▸ **GOAL OF THE EXERCISE**:
Once the pictures have been set aside, copy every remaining entry exactly.

▸ **GIVEN RECORDS**:
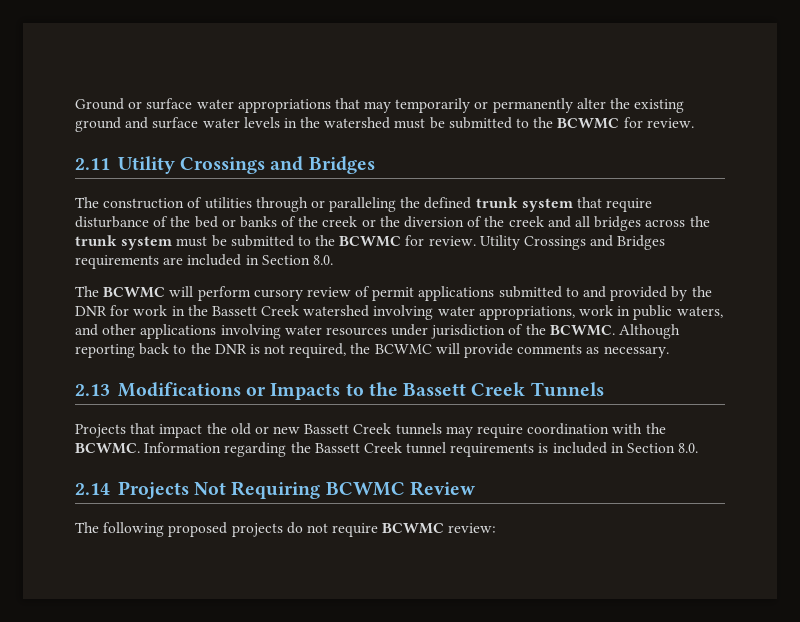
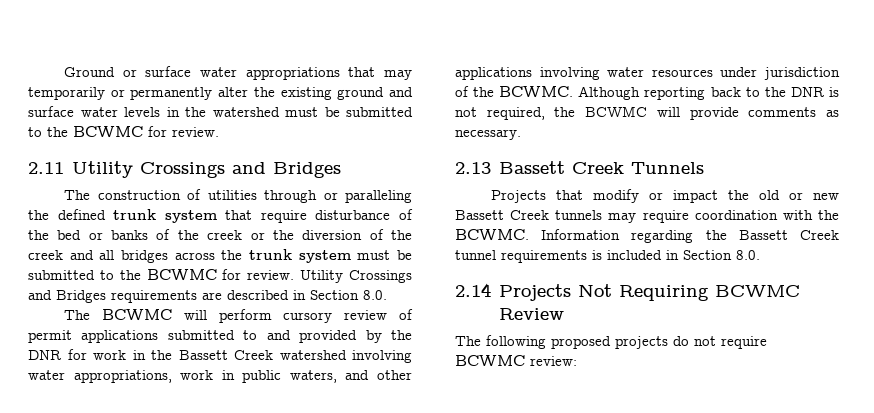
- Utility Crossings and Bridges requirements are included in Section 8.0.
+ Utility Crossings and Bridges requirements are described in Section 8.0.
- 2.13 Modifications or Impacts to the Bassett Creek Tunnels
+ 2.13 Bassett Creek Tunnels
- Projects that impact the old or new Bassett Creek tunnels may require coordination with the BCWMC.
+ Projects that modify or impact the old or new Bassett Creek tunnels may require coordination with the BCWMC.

▸ **RESPONSE**:
- Utility Crossings and Bridges requirements are included in Section 8.0.
+ Utility Crossings and Bridges requirements are described in Section 8.0.
- 2.13 Modifications or Impacts to the Bassett Creek Tunnels
+ 2.13 Bassett Creek Tunnels
- Projects that impact the old or new Bassett Creek tunnels may require coordination with the BCWMC.
+ Projects that modify or impact the old or new Bassett Creek tunnels may require coordination with the BCWMC.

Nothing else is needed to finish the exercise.